7.  Nature Parks: It is easy to commune with nature while in Houston. The Houston Arboretum and Nature Center has five miles of walking trail. The 160-acre Buffalo Bayou is home to numerous urban parks with hiking, biking and kayak trails plus a unique underground cistern that brings to mind Istanbul’s Cathedral Cistern. Consider a 30-minute bayou cruise and maybe you will see herons, jumping fish, and maybe even an alligator.

8.  Sports: Think of Houston as “Sport City Central” with five professional teams and four stadiums that hold more than 150,000 fans and feature events throughout the year. Minute Maid Stadium has a retractable dome — get there early to watch the Astros’ batting practice. It also hosts many sports-related events including Olympic soccer tryouts. There are dozens of daily-fee golf courses and the weather makes golf a year round sport.

9.  Galveston: Not far away, in Galveston, a resort island, there are several beaches on the Gulf of Mexico along with a slew of restaurants and other diversions. The Strand historic district, a national historic Landmark district is populated with Victorian-era homes, shops, and restaurants. It is home to the largest Mardi Gras celebration in Texas with musical events, races and, of course, the parade. The Island Express connects Galveston and Houston with three trips on weekdays.

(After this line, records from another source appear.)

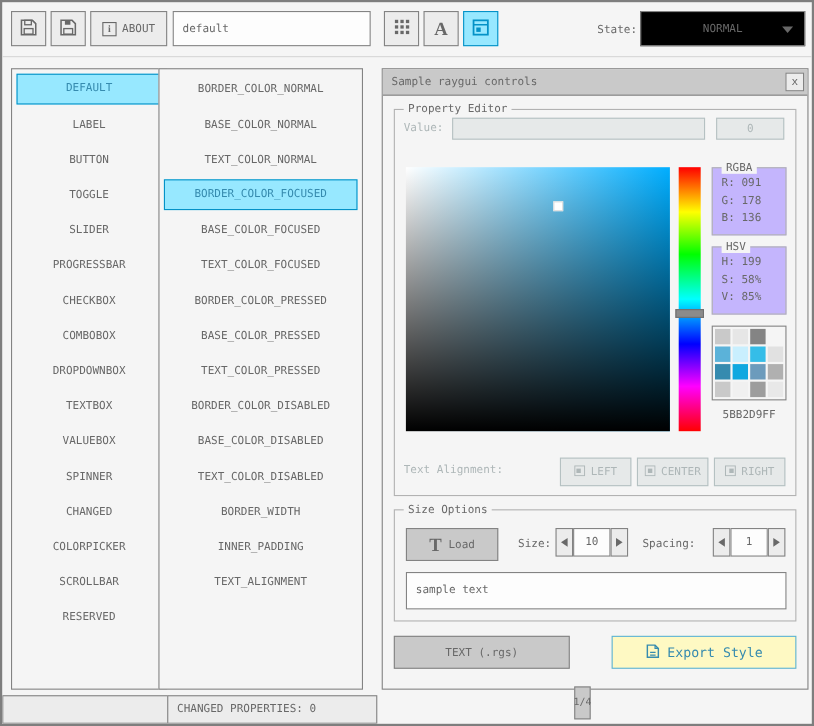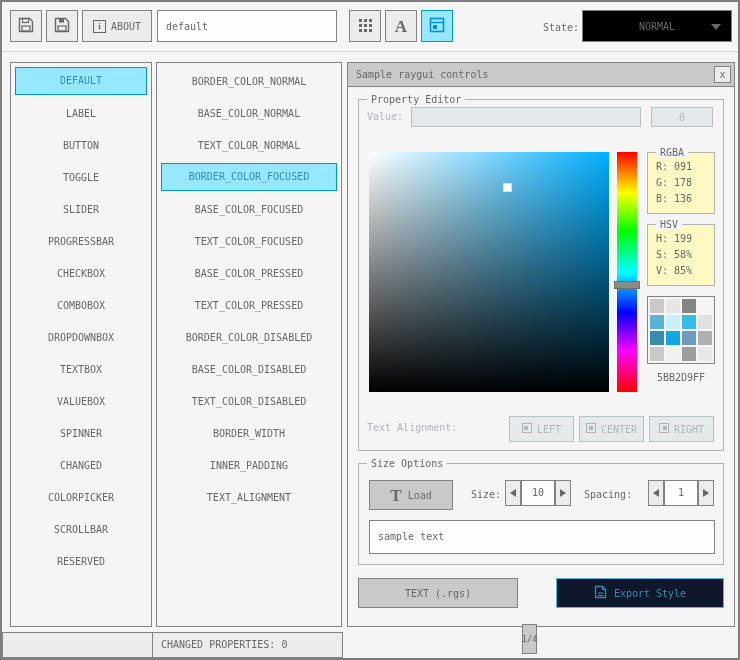"BORDER_COLOR_NORMAL" .panel.props { left: 154px -> 142px }
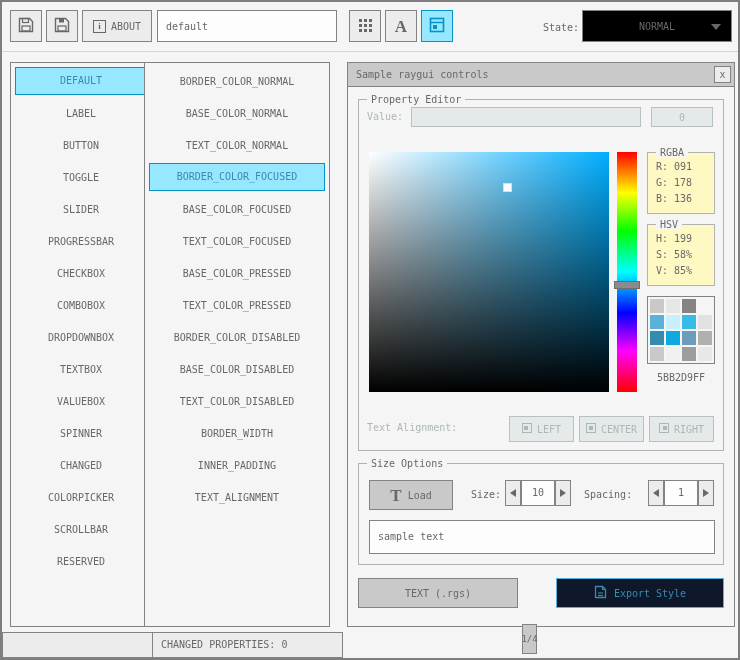"RGBA" .minibox { background: #fef9c3 -> #c4b5fd }
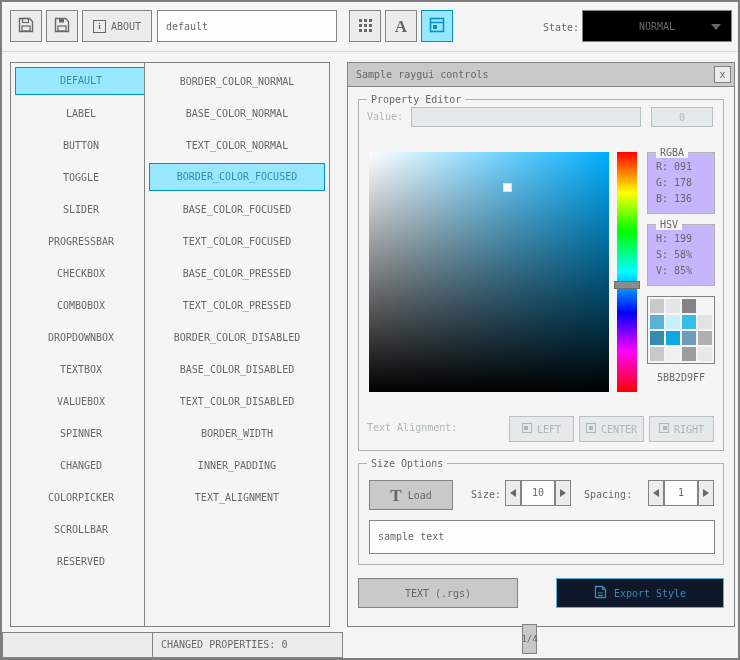"BORDER_COLOR_PRESSED" div.list-item { html: none -> <div>BORDER_COLOR_PRESSED</div> }
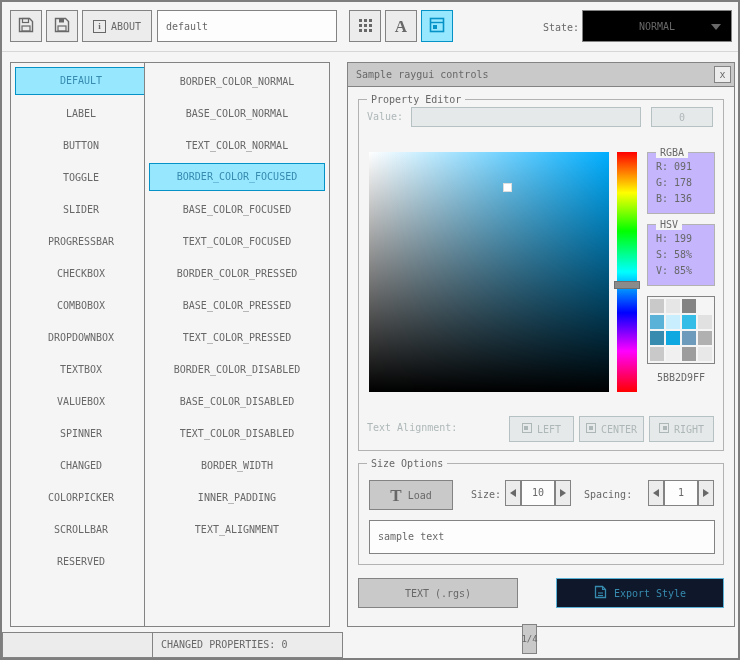"Export Style" .export-btn { background: #0f172a -> #fef9c3; font-size: 10px -> 12px }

10.  Tips: Get a city pass with tickets to the main attractions at a savings of nearly 50 percent plus it eliminates standing in line. The Metro Rail connects downtown to the museum district and with the metro and green link buses making everything in easy reach. Besides taxis there is also Uber, Lyft, Zipcars and short-term rental bikes. And check out some of the unique places like the National Museum of Funeral History and the Beer Can House on 222 Malone St. that is covered in beer cans, bottles and other beer paraphernalia.